MySQL Bugs: #75919: Failure in system restart when performing copy fragments as master node

Bug #75919	Failure in system restart when performing copy fragments as master node
Submitted:	16 Feb 2015 13:27	Modified:	13 Mar 2015 12:39
Reporter:	Mikael Ronström	Email Updates:
Status:	Closed	Impact on me:	None
Category:	MySQL Cluster: Cluster (NDB) storage engine	Severity:	S2 (Serious)
Version:	7.4.4	OS:	Any
Assigned to:		CPU Architecture:	Any

Description:
We fail in ndbrequire checking that we only have one take over record
when we start a takeover. This logic assumes that the master node can
never perform copy fragment phase.
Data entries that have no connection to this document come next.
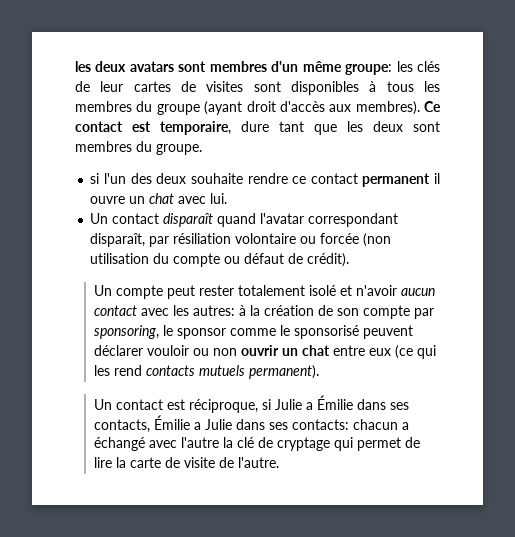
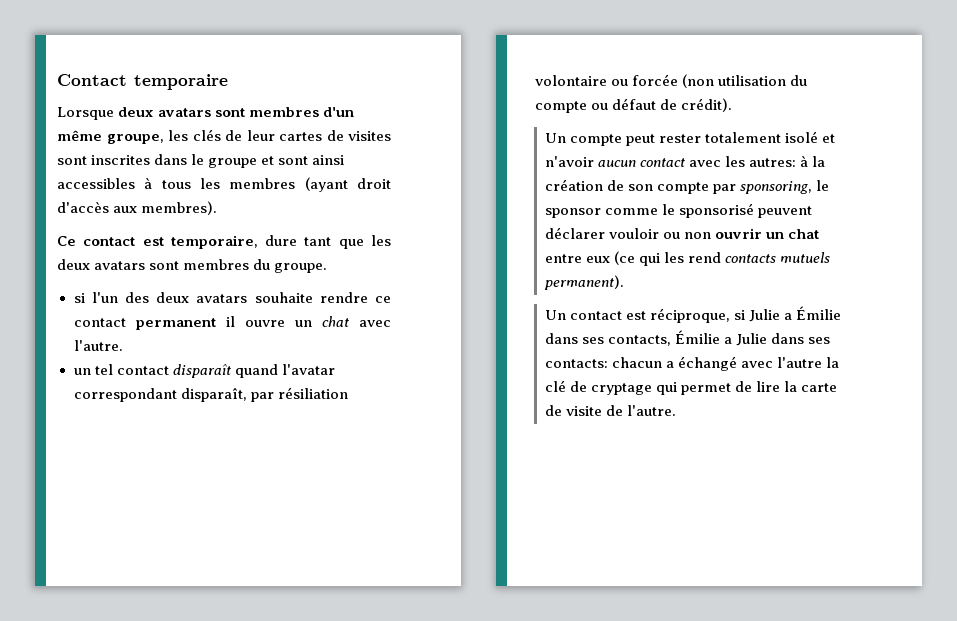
- les deux avatars sont membres d'un même groupe: les clés de leur cartes de visites sont disponibles à tous les membres du groupe (ayant droit d'accès aux membres). Ce contact est temporaire, dure tant que les deux sont membres du groupe.
+ Contact temporaire
+ Lorsque deux avatars sont membres d'un même groupe, les clés de leur cartes de visites sont inscrites dans le groupe et sont ainsi accessibles à tous les membres (ayant droit d'accès aux membres).
+ Ce contact est temporaire, dure tant que les deux avatars sont membres du groupe.
- si l'un des deux souhaite rendre ce contact permanent il ouvre un chat avec lui.
- Un contact disparaît quand l'avatar correspondant disparaît, par résiliation volontaire ou forcée (non utilisation du compte ou défaut de crédit).
+ si l'un des deux avatars souhaite rendre ce contact permanent il ouvre un chat avec l'autre.
+ un tel contact disparaît quand l'avatar correspondant disparaît, par résiliation volontaire ou forcée (non utilisation du compte ou défaut de crédit).

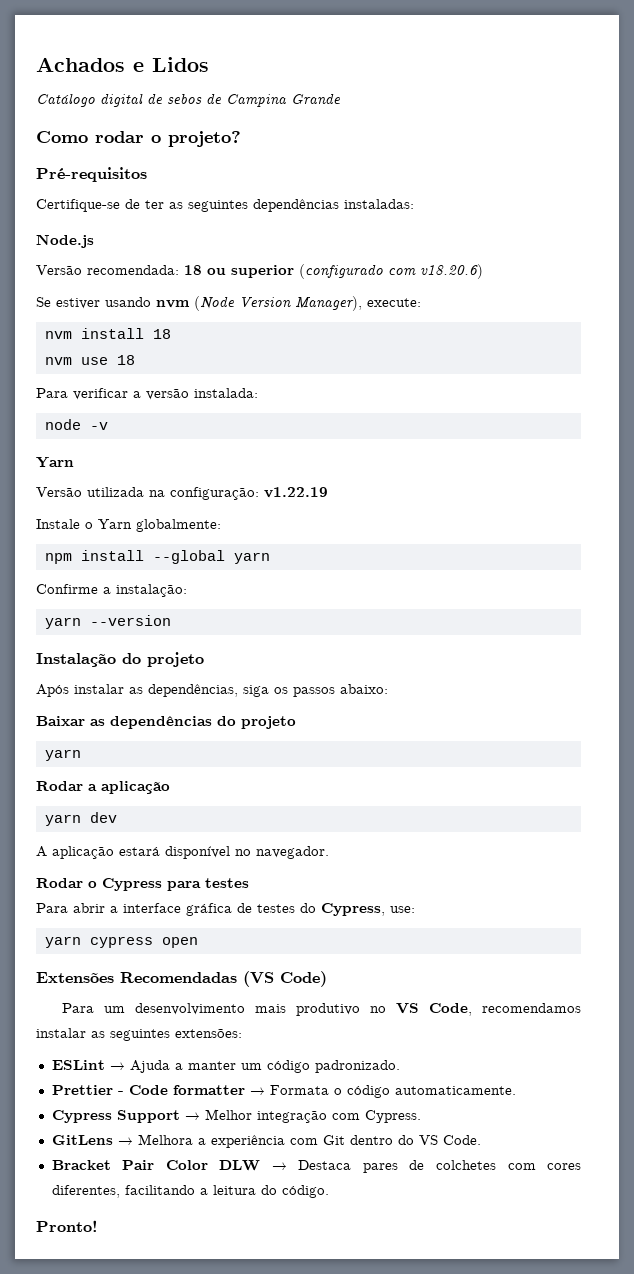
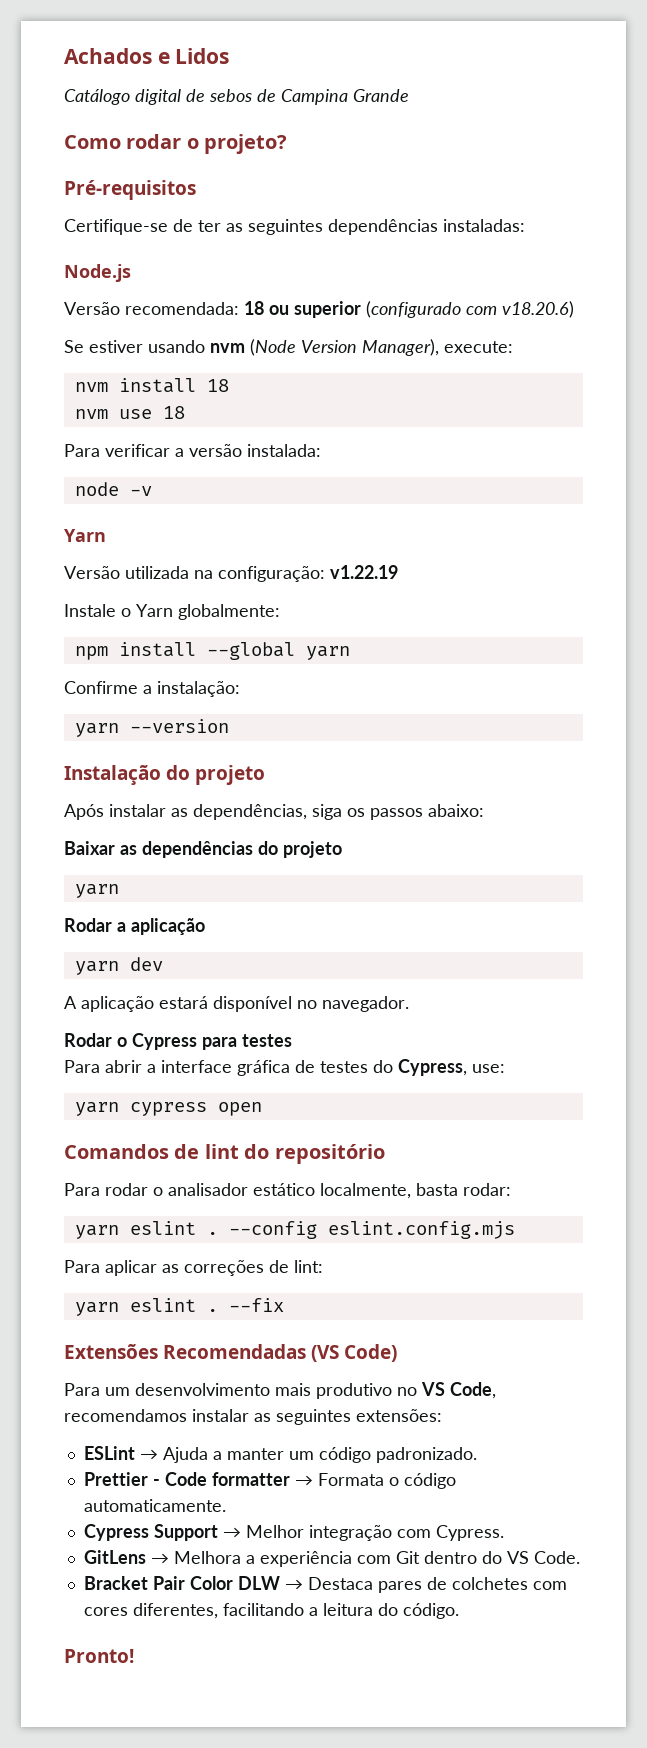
+ Comandos de lint do repositório
+ Para rodar o analisador estático localmente, basta rodar:
+ yarn eslint . --config eslint.config.mjs
+ Para aplicar as correções de lint:
+ yarn eslint . --fix

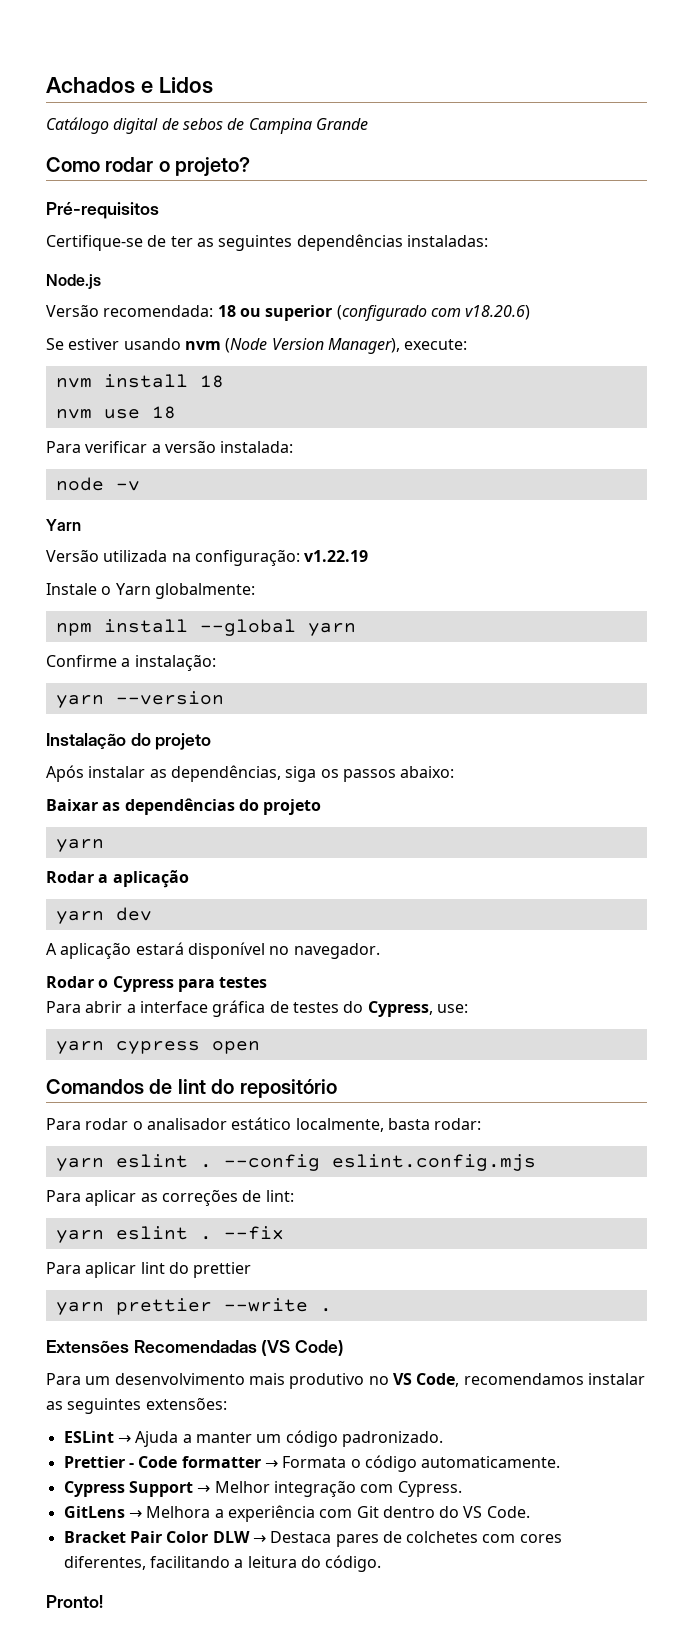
+ Para aplicar lint do prettier
+ yarn prettier --write .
This turns out to be a wrong
assumption since in a system restart a master node can be old and need
to use copy fragment phase to get an up-to-date version of its data.

How to repeat:
testSystemRestart -n Bug41915 D2

Suggested fix:
Ensure that we allow for 2 take over records if we are master node.

Documented fix in the NDB 7.4.5 changelog, as follows:

    NDB node takeover code made the assumption that there would be 
    only one takeover record when starting a takeover, based on the 
    further assumption that the master node could never perform copying 
    of fragments. However, this is not the case in a system restart,         
    where a master node can have stale data and so need to perform
    such copying to bring itself up to date.
      
Closed.